◆ **WORK ITEM**:
Starting at the line that contains "[273,1072,469,1088] ready,the KiCad2sycira", reproduce only the lines through the end of the data, exactly, including both the first and the last; skip the pictures.

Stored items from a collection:
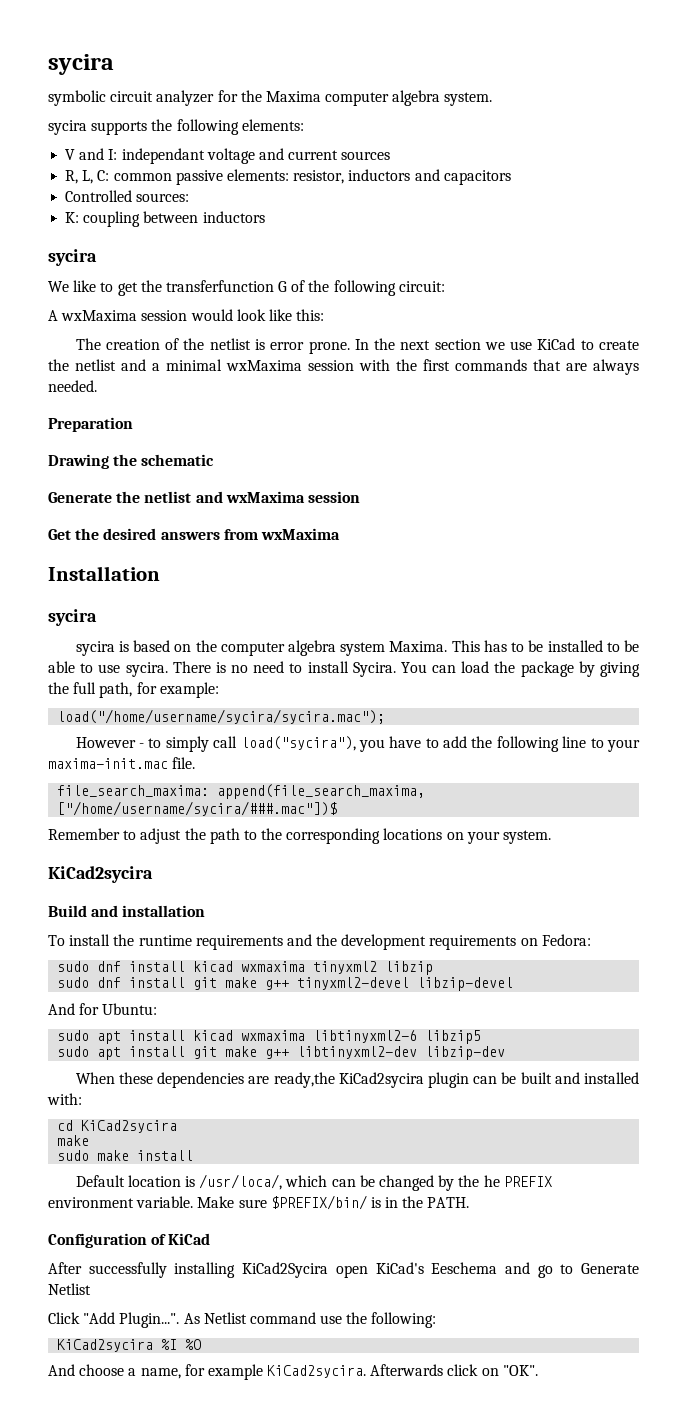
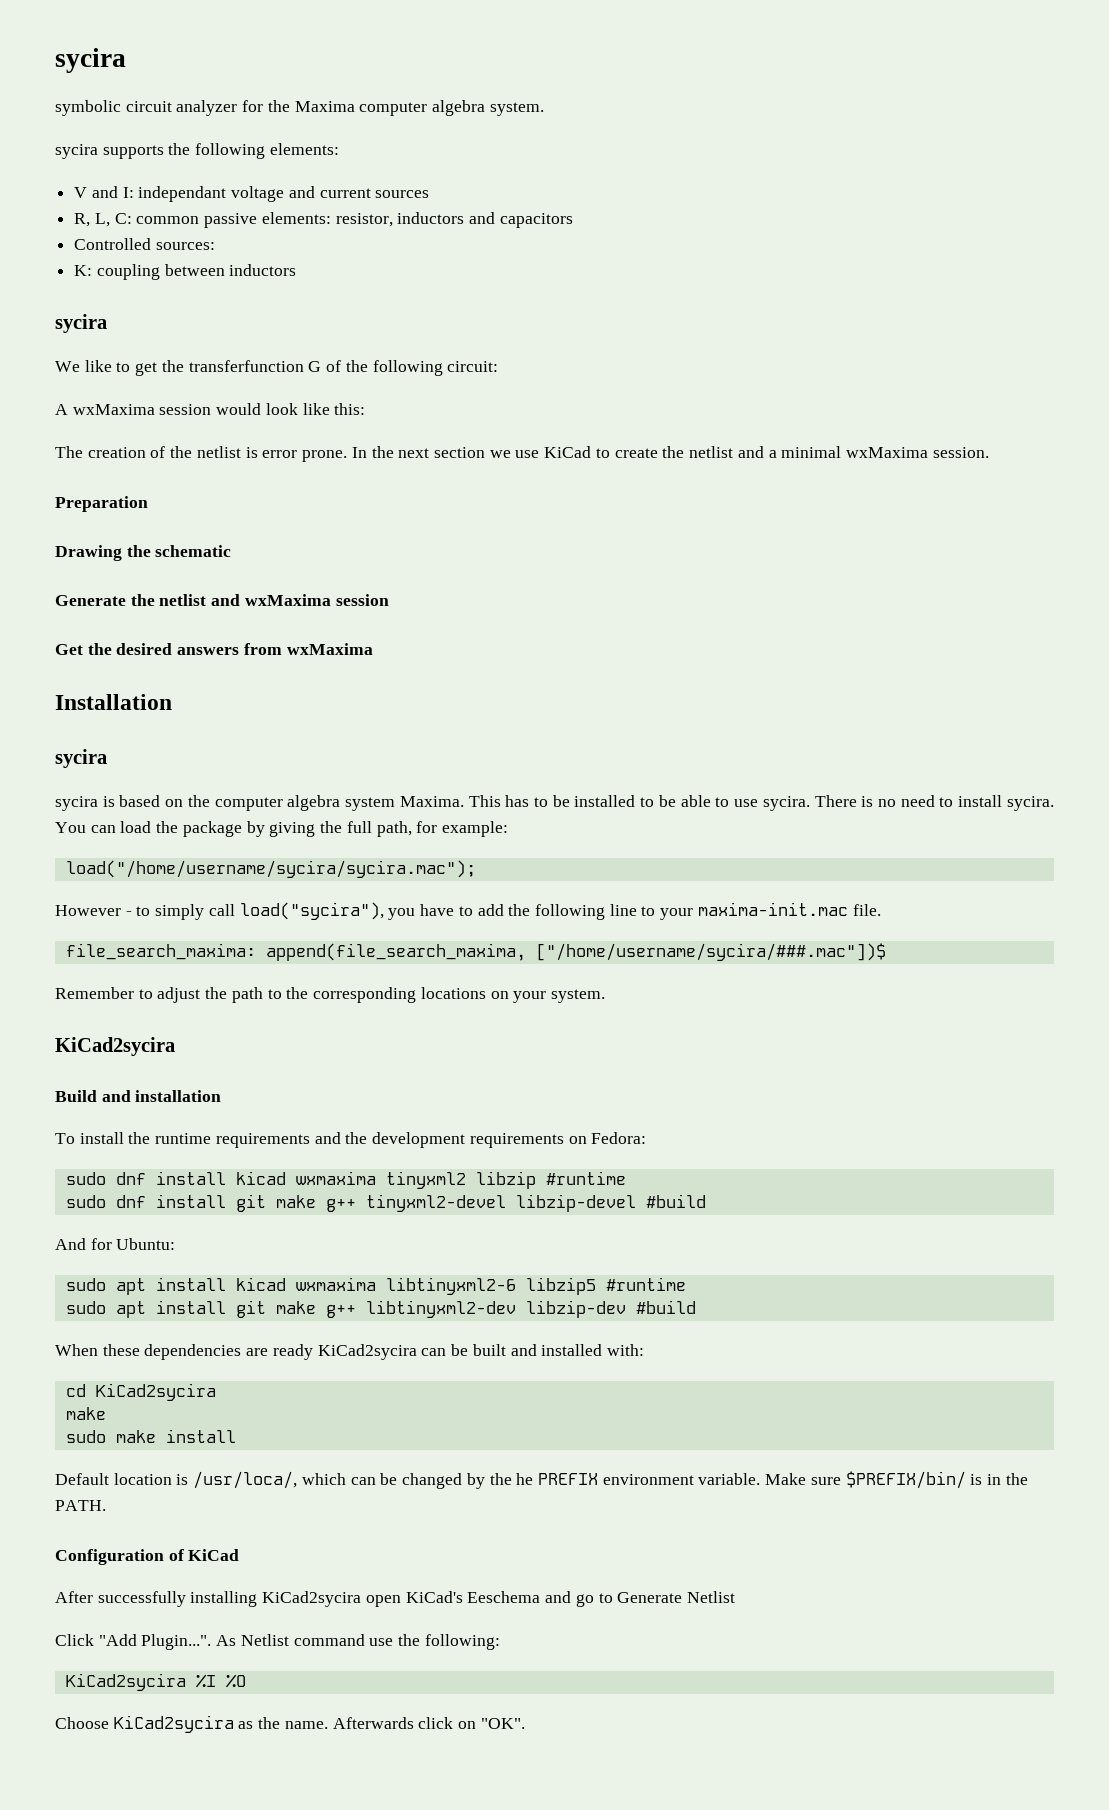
[308,359,639,375] [48,380,97,392] session with the first commands that are always needed. -> [932,447,989,458] session.
[352,662,396,677] Sycira. -> [1006,796,1054,811] sycira.
(434, 968) none -> [545,1171,626,1185] #runtime
(514, 984) none -> [645,1194,706,1208] #build
(482, 1037) none -> [605,1277,686,1291] #runtime
(506, 1053) none -> [635,1300,696,1314] #build
[273,1072,469,1088] ready,the KiCad2sycira plugin -> [272,1344,417,1360] ready KiCad2sycira
[242,1262,329,1278] KiCad2Sycira -> [262,1591,362,1607] KiCad2sycira
[48,1364,367,1380] And choose a name, for example KiCad2sycira. -> [55,1715,328,1733] Choose KiCad2sycira as the name.

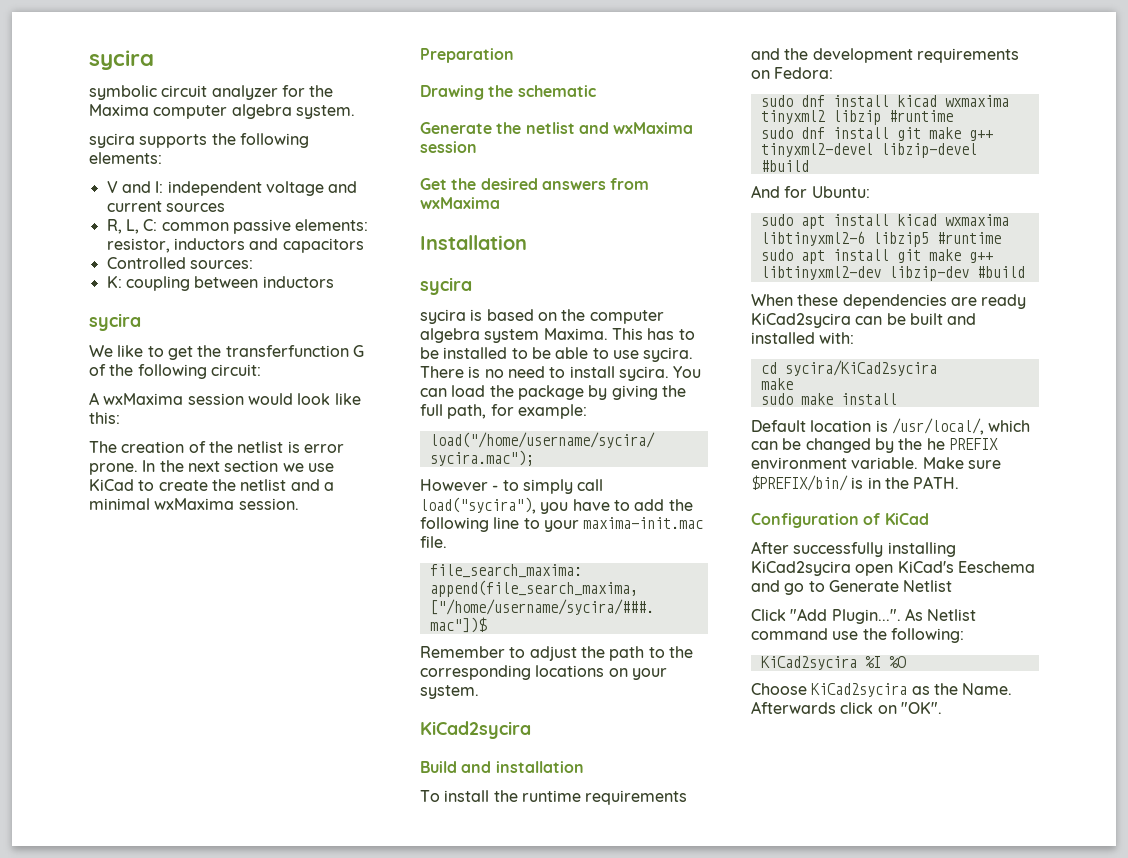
[138,186,227,202] independant -> [167,181,262,196] independent
[95,1383,216,1401] KiCad2sycira -> [784,360,937,376] sycira/KiCad2sycira
[193,1471,298,1489] /usr/loca/, -> [891,418,984,435] /usr/local/,
[284,1721,328,1729] name. -> [962,683,1013,695] Name.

◆ **FINISHED EXERCISE**:
[273,1072,469,1088] ready,the KiCad2sycira plugin -> [272,1344,417,1360] ready KiCad2sycira
[242,1262,329,1278] KiCad2Sycira -> [262,1591,362,1607] KiCad2sycira
[48,1364,367,1380] And choose a name, for example KiCad2sycira. -> [55,1715,328,1733] Choose KiCad2sycira as the name.

[138,186,227,202] independant -> [167,181,262,196] independent
[95,1383,216,1401] KiCad2sycira -> [784,360,937,376] sycira/KiCad2sycira
[193,1471,298,1489] /usr/loca/, -> [891,418,984,435] /usr/local/,
[284,1721,328,1729] name. -> [962,683,1013,695] Name.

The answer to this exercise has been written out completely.